Une enquête pour viols a été ouverte contre l'ancien présentateur vedette du journal télévisé Patrick Poivre d'Arvor après la plainte de l'écrivaine Florence Porcel. Des faits qui se seraient déroulés chez TF1, à Boulogne-Billancourt (Hauts-de-Seine) et au siège de la société de production A Prime Group.
Ce vendredi, Laurent Neumann et Christophe Barbier débattaient de la pertinence d'instaurer des règles "à l'américaine" pour éviter que les femmes ne soient harcelées ou agressées sur leur lieu de travail. Faut-il, par exemple, qu’un homme et une femme ne soient jamais seuls dans un endroit clos?
Une extrémité qui n'est pas nécessaire selon l'avocate en droit du travail Maude Beckers. Elle estime que l'arsenal juridique existe déjà "encore faudrait-il que dans les entreprises, les mesures de prévention et de sanction qui sont prévues par la loi soient appliquées et on verrait après si cela ne suffit pas à empêcher les violences sexuelles".
"Il n'y a pas de plan de prévention parce que ça coûte cher"
L'avocate rappelle d'ailleurs qu'une entreprise est tenue de former ses salariés à la prévention contre les violences sexuelles au travail, mais "très peu de sociétés respectent ces obligations". La raison: "Il n'y a pas de plan de prévention parce que ça coûte cher.

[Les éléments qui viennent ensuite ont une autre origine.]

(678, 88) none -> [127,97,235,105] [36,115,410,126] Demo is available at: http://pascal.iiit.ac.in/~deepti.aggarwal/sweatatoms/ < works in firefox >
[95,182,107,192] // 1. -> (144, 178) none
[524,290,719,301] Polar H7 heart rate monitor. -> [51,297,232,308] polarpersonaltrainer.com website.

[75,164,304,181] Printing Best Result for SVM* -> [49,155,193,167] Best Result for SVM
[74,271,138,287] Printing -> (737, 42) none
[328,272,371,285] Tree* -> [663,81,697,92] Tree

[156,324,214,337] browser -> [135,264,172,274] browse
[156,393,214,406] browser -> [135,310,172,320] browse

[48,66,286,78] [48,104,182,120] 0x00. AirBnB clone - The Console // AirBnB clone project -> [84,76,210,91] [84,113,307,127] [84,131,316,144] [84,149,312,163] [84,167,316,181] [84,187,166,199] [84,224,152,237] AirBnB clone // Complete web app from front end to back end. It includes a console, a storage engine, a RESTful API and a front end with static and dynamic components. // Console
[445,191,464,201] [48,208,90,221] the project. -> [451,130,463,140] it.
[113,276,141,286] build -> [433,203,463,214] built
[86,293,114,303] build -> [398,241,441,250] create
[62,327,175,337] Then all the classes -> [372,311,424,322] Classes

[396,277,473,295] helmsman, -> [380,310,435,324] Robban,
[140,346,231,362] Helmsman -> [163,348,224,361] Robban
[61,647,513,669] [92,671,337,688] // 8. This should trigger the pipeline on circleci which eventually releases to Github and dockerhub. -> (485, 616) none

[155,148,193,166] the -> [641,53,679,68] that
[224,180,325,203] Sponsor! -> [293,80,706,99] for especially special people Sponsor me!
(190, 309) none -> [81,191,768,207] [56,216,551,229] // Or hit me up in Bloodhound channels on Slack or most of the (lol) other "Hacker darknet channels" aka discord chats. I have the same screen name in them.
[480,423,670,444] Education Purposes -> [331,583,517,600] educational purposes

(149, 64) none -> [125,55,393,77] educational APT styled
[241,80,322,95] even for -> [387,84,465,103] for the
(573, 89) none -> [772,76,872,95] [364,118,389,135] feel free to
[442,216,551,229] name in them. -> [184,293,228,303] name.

Et une femme qui fait un procès pour harcèlement sexuel ne gagne pas au loto, les sommes ne sont pas très importantes. Les employeurs risquent donc financièrement moins en allant devant les juridictions".
Quant à l'argument parfois avancé que certaines femmes feraient de fausses accusations pour des questions de revanche ou de gain, Maude Beckers le balaie:
"Il faut savoir que c'est un vrai parcours du combattant que de dénoncer du harcèlement sexuel au travail, qu'après avoir investi beaucoup d'énergie et au final 80% des accusations n'aboutissent pas. Les femmes doivent batailler pour avoir gain de cause. Et ce sont des carrières brisées. 40% des femmes qui parlent sur leur lieu de travail quand elles subissent du harcèlement sexuel, ce n'est pas l'auteur qui va subir des conséquences, ce sont elles qui vont avoir des représailles".
Et si 80% des accusations n'aboutissent pas, ce n'est pas parce que le dossier n'est pas suffisamment solide, mais "parce qu'il y a une mauvaise formation des services de police et de justice sur comment appliquer les règles de preuve. Les classements sans suite, ce sont juste des dossiers mal faits", assure Maude Beckers.